Feb 14, 2005—As radio frequency identification enters the mainstream, consumer advocates are raising concerns about the potential use of the technology for electronic eavesdropping. In Europe, there are strong laws governing the use of data gathered on consumer. In the United States, no such overarching legislation exists. So the question is: What laws currently on the books, if any, in the United States could protect consumers against invasion of privacy using RFID systems? And what are the legal ramifications for companies that use the technology in a retail setting?.
RFID is a threat to privacy, according to consumer advocates, because RFID tags can be hidden inside objects without customer knowledge (see RFID Position Statement of Consumer Privacy and Civil Liberties Organizations). This would make it possible for someone to read an RFID tag for the lifetime of a product without the consumer even having knowledge of the tag’s existence. Advocacy groups also voice a concern that the RFID readers, like the tags themselves, can be hidden from consumer sight.
Similarly, consumer groups fear that the unique identifying data in an RFID tag could be used to track and profile individuals. By monitoring tagged items, the groups caution, the government could possibly track individuals more easily and corporations could further intrude on individuals’ private lives. Consumer groups believe that RFID technology may potentially interfere with an individual’s right to travel in relative anonymity.
Several states have already begun discussing legislation to protect consumers’ rights (see The Law of the Land). In February 2004, the Utah House of Representatives approved a bill known as the Radio Frequency Identification—Right to Know Act (H.B. 251), but the Utah State Senate failed to vote on it the following month. Similar legislation was introduced in California and passed by the state’s senate (see Bowen Seeks Balance in RFID Law), but the state assembly failed to pass the legislation (see California RFID Legislation Rejected).
The federal Electronic Communication Privacy Act (ECPA) can be and probably will be amended to cover some of the privacy concerns mentioned above. Title III/ECPA already outlaws wiretapping and other forms of electronic eavesdropping, possession of wiretapping or electronic eavesdropping equipment, and use or disclosure of information obtained through illegal wiretapping or electronic eavesdropping. Further, information secured through court-ordered wiretapping or electronic eavesdropping cannot be disclosed to obstruct justice, according to a report entitled Privacy: An Overview of Federal Statutes Governing Wiretapping and Electronic Eavesdropping, written by Gina Stevens and Charles Doyle, and published by the Library of Congress’s Congressional Research Service (see Privacy: An Overview of Federal Statutes Governing Wiretapping and Electronic Eavesdropping). In essence, this act prohibits any person from intentionally intercepting, or endeavoring to intercept wire, oral or electronic communications by using an electronic, mechanical or other device unless the conduct is specifically authorized or expressly not covered.

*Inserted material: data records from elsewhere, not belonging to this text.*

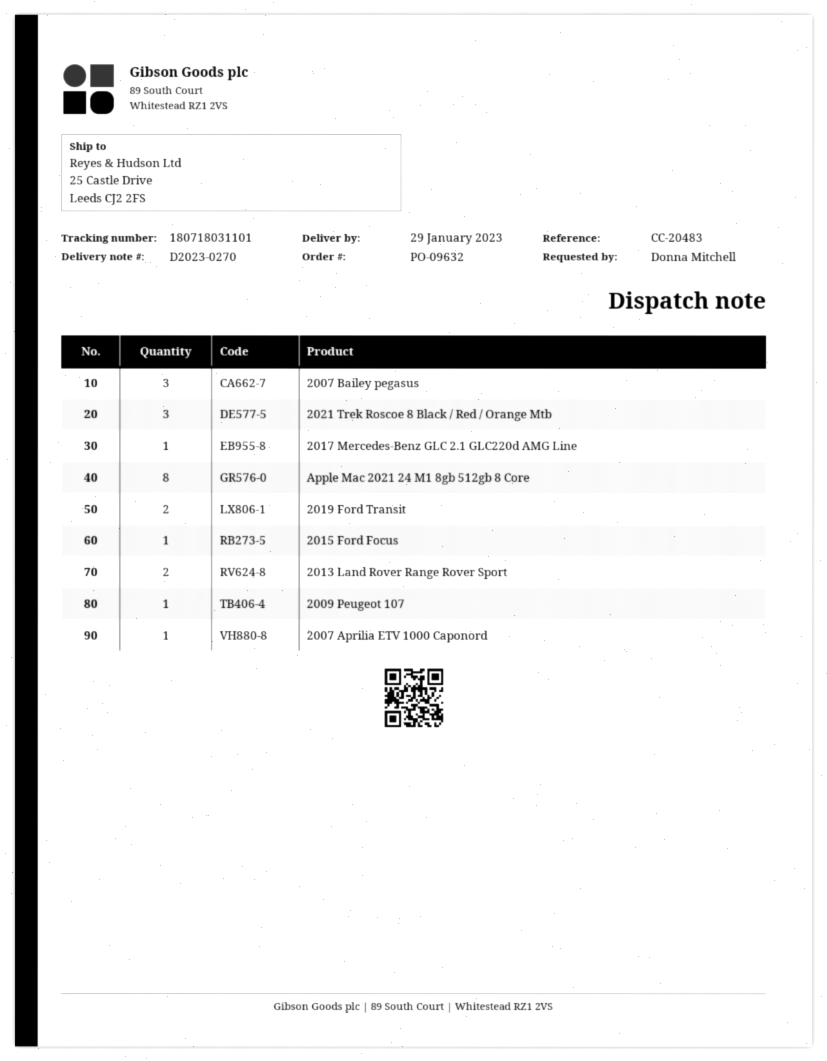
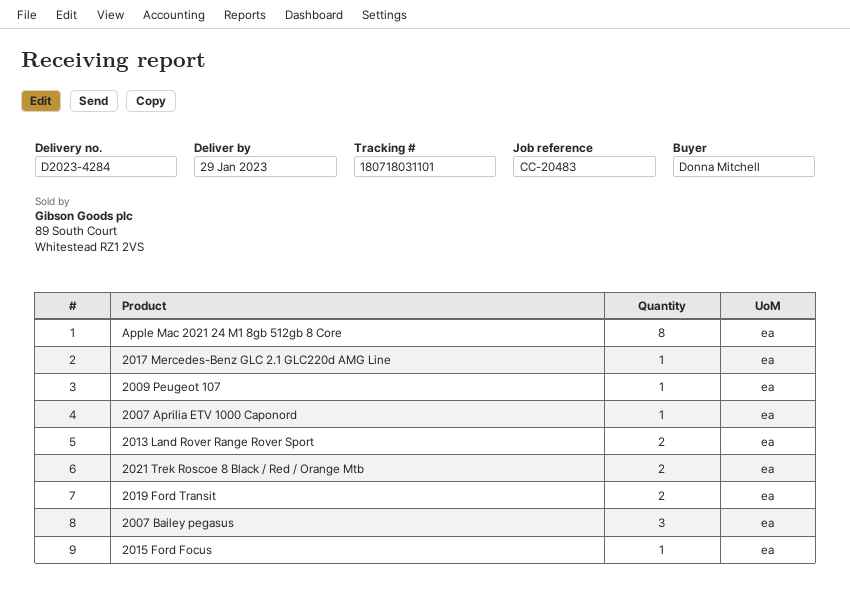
delivery note number: D2023-0270 -> D2023-4284
2021 Trek Roscoe 8 Black / Red / Orange Mtb: 3 -> 2

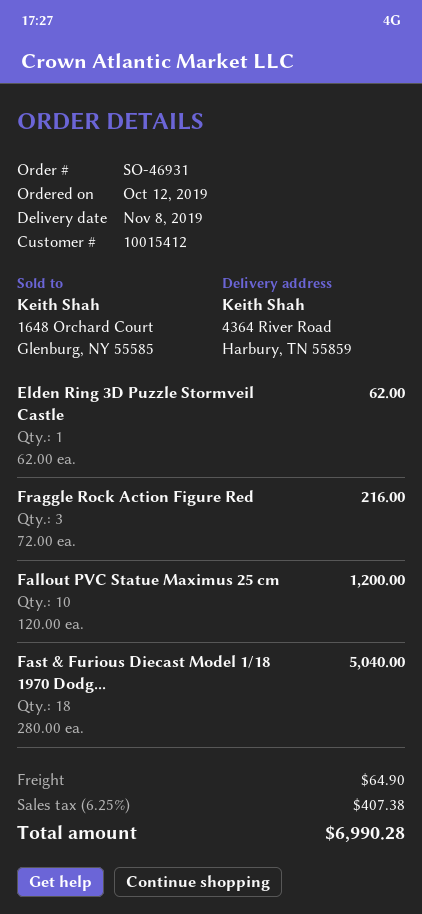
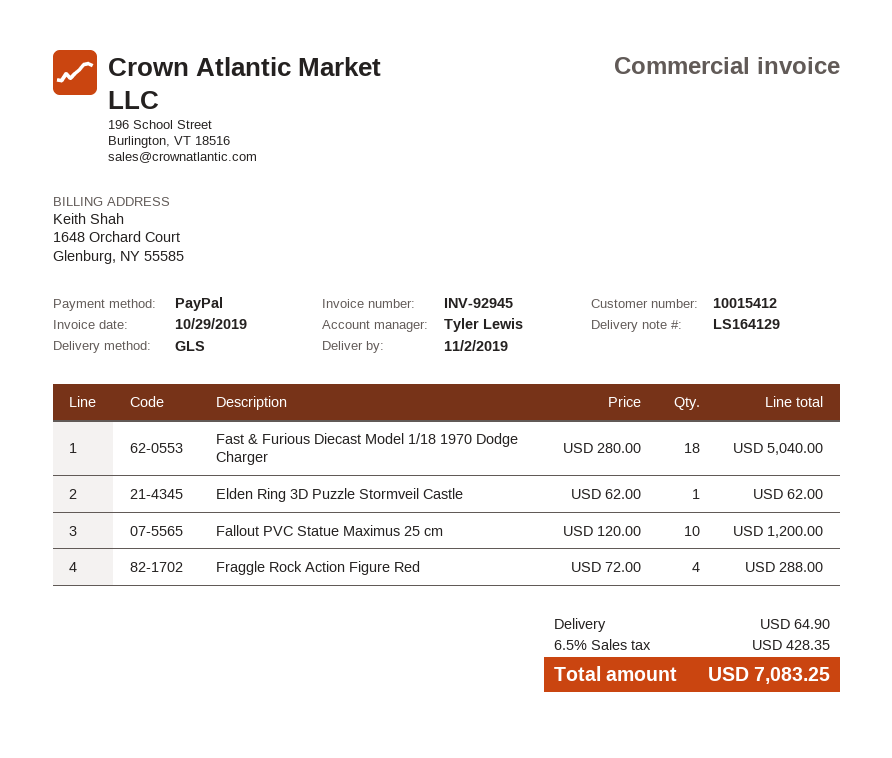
delivery date: 2019-11-08 -> 2019-11-02
Fraggle Rock Action Figure Red: 3 x 72.00 = 216.00 -> 4 x 72.00 = 288.00
tax: 6.25% = 407.38 -> 6.5% = 428.35
total: 6990.28 -> 7083.25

The Wiretap Act (Title 18, section 2701, of the U.S. Code) sets the stage for accessing information and the ramifications of doing so. It defines what constitutes a criminal act (e.g., intentional access to electronic communication without authorization) and stipulates punishment by imprisonment or fine. In some instances, for an act to be deemed criminal, a person performing that act must demonstrate both intent and action. Mens rea, or “guilty mind,” is critical in such a case. Obtaining the information is not in itself a crime; intention plays a major part in defining this type of crime.
Typically, to prosecute someone for obtaining information, there would have to be an overwhelming amount of proof that the person’s intentions for obtaining this information were to commit a crime. It would seem that cases and legislation dealing with Internet and personal computer issues would be related to RFID technology via analogy.
RFID technology and its implementation must be guided by strong principles of fair information practices, so wrote the organizations endorsing “RFID Position Statement of Consumer Privacy and Civil Liberties Organizations.” Privacy guidelines published by the Organization for Economic Co-operation and Development (OECD) offers some useful guidelines related to the disclosure of RFID technology use and the purpose behind its use. Once businesses equip products and goods of any kind with RFID tags, businesses will have a duty to disclose the use of this technology to their customers.
RFID users must make public their policies and practices involving the use and maintenance of RFID systems, and there should be no secret databases. Individuals have a right to know when products or items in the retail environment contain RFID tags or readers. They also have the right to know the technical specifications of those devices. Labeling must be clearly displayed and easily understood. Any tag reading that occurs in the retail environment must be transparent to all parties. There should be no tag-reading in secret, urge the organizations endorsing the “RFID Position Statement.” Additionally, these organizations say that users of this technology should make public the purpose for which the readers and tags are being used .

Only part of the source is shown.